Moniqa Estrada and John Anthony Lopez attend a candlelight vigil in Tiguex Park for Scott Williams, who was shot and seriously injured by counter protester Steven Baca during a protest to remove a sculpture of conquistador Juan de Oñate at the Albuquerque Museum on June 16, 2020 in Albuquerque, New Mexico. Photo by Paul Ratje/AFP via Getty Images.

Last week, artist Scott Daniel Williams was shot and sent to the hospital by Steven Ray Baca, a militantly pro-police former politician. Baca (along with members of a white militia) had taken it upon himself to defend the statue of Juan de Oñate, often known as the “Last Conquistador,” in Albuquerque, New Mexico, as protesters—Williams among them—sought to haul it down. Candice Hopkins, a curator, and Raven Chacon, an artist and musician, give a glimpse into who Williams is on the Albuquerque art scene, outside of this enraging and alarming incident. And it’s not just human interest, either: you should read it to get a sense of someone who has both created community through art and done the work to show up politically and build solidarity.

There’s a GoFundMe, incidentally, for Williams’s hospital bills, here.

 

Quaranzine 1-100

18 issues of QUARANZINE distributed in Parkview Park on School and Avers in Chicago. Image via Public Collections Tumblr.

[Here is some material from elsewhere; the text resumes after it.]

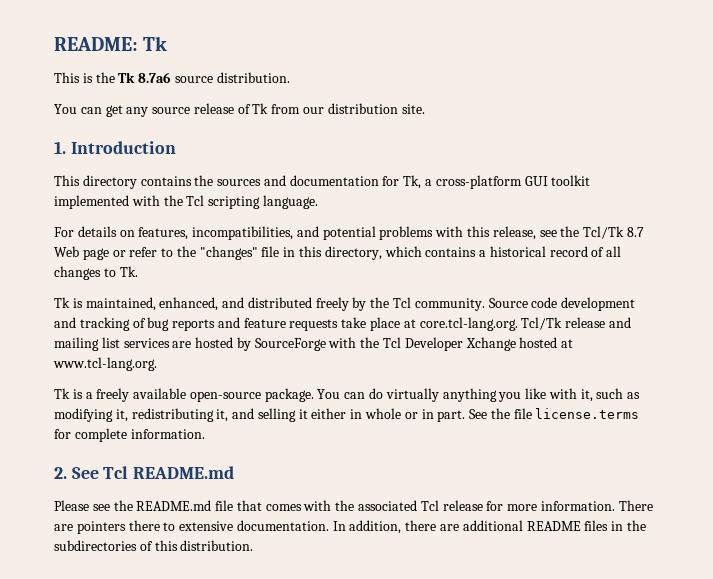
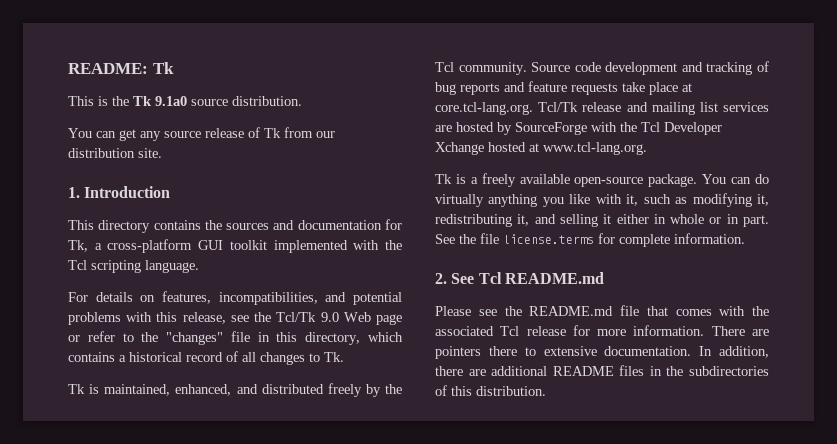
[138,72,172,83] 8.7a6 -> [155,96,187,106] 9.1a0
[626,227,644,237] 8.7 -> [320,312,339,322] 9.0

For the last few months, Chicago’s indefatigable Marc Fischer has been publishing Quaranzine, “a printed space for creative work produced during the COVID-19 pandemic.” Taking the form of a two-sided handbill on colored paper, each issue has featured a poem, a political essay, a sketch, a diagram, or a cartoon from a different contributor. It’s been a space to invent, and a place to vent. Fischer concludes the project (for now) with issue 100, “the most boring issue to date,” which serves as an index of all the previous issues. You can browse them all on Fischer’s Public Collections Tumblr.